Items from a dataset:
════════════════════
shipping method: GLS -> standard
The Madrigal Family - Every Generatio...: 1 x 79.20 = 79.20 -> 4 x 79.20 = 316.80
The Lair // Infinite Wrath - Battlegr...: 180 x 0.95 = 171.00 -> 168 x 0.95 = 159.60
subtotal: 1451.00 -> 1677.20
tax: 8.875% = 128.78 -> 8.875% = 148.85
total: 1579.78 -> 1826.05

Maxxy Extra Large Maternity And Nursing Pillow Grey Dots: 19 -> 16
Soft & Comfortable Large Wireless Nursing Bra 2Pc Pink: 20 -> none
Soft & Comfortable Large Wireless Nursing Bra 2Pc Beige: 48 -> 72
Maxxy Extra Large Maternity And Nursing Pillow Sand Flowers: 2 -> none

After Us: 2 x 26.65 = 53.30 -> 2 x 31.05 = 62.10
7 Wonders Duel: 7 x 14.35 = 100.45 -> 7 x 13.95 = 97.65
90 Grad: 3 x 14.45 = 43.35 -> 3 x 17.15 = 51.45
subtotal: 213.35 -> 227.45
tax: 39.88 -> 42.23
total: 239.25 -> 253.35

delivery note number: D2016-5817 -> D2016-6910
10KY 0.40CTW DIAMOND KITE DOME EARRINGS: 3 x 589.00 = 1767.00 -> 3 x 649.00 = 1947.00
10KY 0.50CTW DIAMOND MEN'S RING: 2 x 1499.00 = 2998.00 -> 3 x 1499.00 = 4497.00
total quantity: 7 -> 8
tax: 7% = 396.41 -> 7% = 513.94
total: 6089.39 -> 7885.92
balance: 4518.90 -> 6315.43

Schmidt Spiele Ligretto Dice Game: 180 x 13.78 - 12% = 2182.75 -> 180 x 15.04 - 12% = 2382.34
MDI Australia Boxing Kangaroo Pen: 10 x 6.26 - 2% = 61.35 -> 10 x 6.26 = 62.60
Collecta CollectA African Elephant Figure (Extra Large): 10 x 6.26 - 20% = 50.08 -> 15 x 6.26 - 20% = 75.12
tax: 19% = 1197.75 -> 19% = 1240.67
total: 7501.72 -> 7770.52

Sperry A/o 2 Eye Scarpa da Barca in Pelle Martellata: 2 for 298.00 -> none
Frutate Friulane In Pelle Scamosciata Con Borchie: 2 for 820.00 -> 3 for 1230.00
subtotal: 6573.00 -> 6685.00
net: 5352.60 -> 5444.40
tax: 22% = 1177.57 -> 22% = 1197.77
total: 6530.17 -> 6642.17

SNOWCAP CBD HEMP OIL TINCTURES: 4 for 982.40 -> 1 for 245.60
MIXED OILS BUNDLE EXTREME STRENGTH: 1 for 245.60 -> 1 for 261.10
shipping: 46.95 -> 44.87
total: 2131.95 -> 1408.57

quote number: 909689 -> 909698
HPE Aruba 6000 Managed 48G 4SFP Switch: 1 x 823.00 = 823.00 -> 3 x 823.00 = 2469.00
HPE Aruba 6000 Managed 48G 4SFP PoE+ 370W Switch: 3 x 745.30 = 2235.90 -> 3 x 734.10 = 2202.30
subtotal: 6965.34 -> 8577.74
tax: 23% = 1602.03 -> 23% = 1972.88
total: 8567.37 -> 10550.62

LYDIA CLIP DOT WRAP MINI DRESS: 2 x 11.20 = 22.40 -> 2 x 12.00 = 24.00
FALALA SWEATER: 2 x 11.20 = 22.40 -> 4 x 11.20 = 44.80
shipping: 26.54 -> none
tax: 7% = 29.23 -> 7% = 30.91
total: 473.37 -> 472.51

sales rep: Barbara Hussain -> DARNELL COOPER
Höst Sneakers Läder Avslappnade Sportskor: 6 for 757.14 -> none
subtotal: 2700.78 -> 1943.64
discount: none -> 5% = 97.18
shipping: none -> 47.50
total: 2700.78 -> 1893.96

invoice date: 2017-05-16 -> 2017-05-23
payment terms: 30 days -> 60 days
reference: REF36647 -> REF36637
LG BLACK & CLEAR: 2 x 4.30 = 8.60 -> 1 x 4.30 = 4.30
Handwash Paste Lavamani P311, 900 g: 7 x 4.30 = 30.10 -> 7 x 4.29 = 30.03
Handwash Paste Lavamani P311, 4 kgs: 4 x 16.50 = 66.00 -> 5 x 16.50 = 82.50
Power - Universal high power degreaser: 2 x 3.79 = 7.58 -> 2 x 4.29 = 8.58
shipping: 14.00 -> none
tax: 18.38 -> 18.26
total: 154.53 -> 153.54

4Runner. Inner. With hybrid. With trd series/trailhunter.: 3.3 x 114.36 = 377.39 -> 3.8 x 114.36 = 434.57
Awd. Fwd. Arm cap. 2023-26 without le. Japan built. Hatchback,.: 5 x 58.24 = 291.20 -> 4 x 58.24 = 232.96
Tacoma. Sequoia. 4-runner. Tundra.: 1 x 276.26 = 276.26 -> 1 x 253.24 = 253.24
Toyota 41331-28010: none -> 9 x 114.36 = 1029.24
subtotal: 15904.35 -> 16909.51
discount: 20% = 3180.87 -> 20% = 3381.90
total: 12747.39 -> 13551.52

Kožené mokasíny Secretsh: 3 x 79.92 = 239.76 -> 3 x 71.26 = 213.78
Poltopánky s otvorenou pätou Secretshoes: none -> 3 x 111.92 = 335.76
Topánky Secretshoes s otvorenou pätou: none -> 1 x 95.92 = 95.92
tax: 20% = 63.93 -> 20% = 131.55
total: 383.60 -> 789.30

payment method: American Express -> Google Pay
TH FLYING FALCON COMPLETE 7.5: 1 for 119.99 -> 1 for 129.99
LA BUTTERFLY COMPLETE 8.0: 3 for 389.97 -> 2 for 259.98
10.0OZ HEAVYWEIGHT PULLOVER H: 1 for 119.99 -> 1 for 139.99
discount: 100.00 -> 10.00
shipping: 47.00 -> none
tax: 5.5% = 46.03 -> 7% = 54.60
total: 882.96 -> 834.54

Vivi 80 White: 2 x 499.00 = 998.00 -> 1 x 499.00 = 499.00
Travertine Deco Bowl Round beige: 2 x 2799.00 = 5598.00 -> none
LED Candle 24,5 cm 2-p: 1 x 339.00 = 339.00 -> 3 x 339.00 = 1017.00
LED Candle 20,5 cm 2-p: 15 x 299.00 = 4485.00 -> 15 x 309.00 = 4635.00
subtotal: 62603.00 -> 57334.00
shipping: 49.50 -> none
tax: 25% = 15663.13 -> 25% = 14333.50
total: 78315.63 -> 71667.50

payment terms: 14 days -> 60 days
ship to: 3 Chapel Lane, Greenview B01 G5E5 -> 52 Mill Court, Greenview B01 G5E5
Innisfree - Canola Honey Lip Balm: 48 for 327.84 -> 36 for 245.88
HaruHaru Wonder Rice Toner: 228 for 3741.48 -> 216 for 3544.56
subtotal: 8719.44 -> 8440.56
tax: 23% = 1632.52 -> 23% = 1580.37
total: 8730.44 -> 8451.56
════════════════════
→ **TASK DIRECTIONS**
In the records above, the line with "tax: 23% = 1602.03 -> 23% = 1972.88" marks the start and the line with "sales rep: Barbara Hussain -> DARNELL COOPER" marks the end; copy that stretch exactly, both lines included, and nothing else.

→ **REPLY TO THE EXERCISE**
tax: 23% = 1602.03 -> 23% = 1972.88
total: 8567.37 -> 10550.62

LYDIA CLIP DOT WRAP MINI DRESS: 2 x 11.20 = 22.40 -> 2 x 12.00 = 24.00
FALALA SWEATER: 2 x 11.20 = 22.40 -> 4 x 11.20 = 44.80
shipping: 26.54 -> none
tax: 7% = 29.23 -> 7% = 30.91
total: 473.37 -> 472.51

sales rep: Barbara Hussain -> DARNELL COOPER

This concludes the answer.